*About this exercise*. What you return should be the complete data below, word for word, with no pictures in it.

*Records provided*.
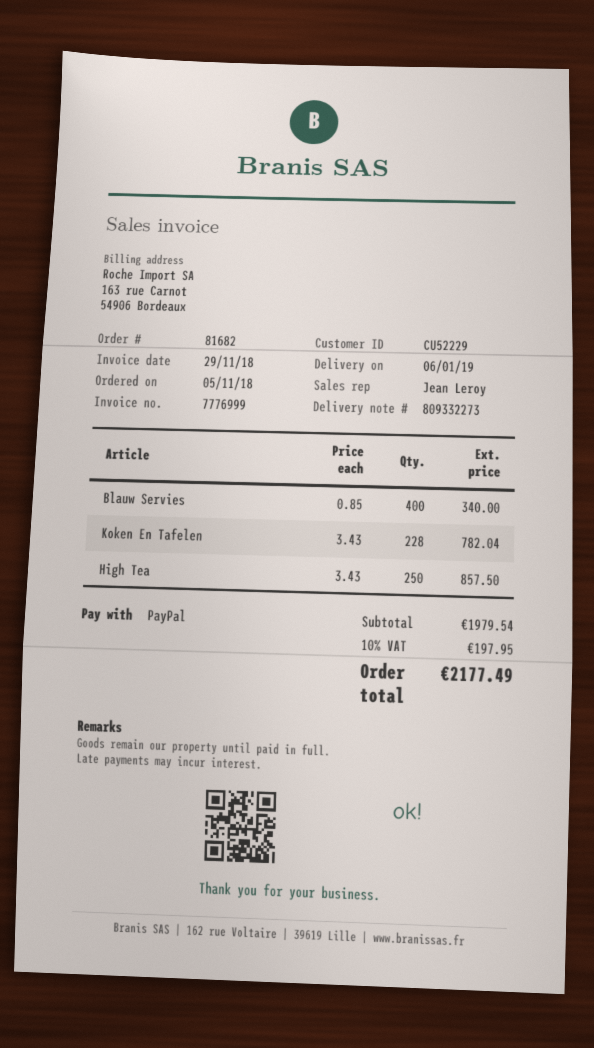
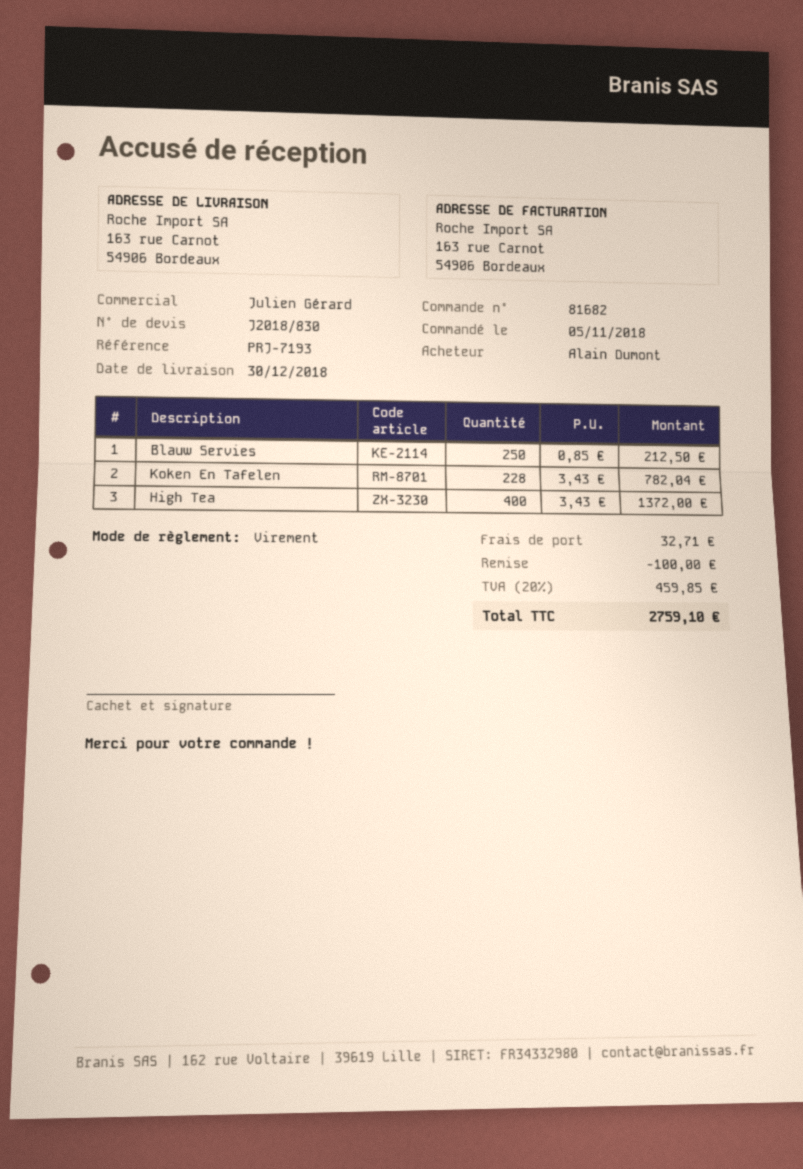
delivery date: 2019-01-06 -> 2018-12-30
sales rep: Jean Leroy -> Julien Gérard
payment method: PayPal -> bank transfer
Blauw Servies: 400 x 0.85 = 340.00 -> 250 x 0.85 = 212.50
High Tea: 250 x 3.43 = 857.50 -> 400 x 3.43 = 1372.00
discount: none -> 100.00
shipping: none -> 32.71
tax: 10% = 197.95 -> 20% = 459.85
total: 2177.49 -> 2759.10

*Answer box*.
delivery date: 2019-01-06 -> 2018-12-30
sales rep: Jean Leroy -> Julien Gérard
payment method: PayPal -> bank transfer
Blauw Servies: 400 x 0.85 = 340.00 -> 250 x 0.85 = 212.50
High Tea: 250 x 3.43 = 857.50 -> 400 x 3.43 = 1372.00
discount: none -> 100.00
shipping: none -> 32.71
tax: 10% = 197.95 -> 20% = 459.85
total: 2177.49 -> 2759.10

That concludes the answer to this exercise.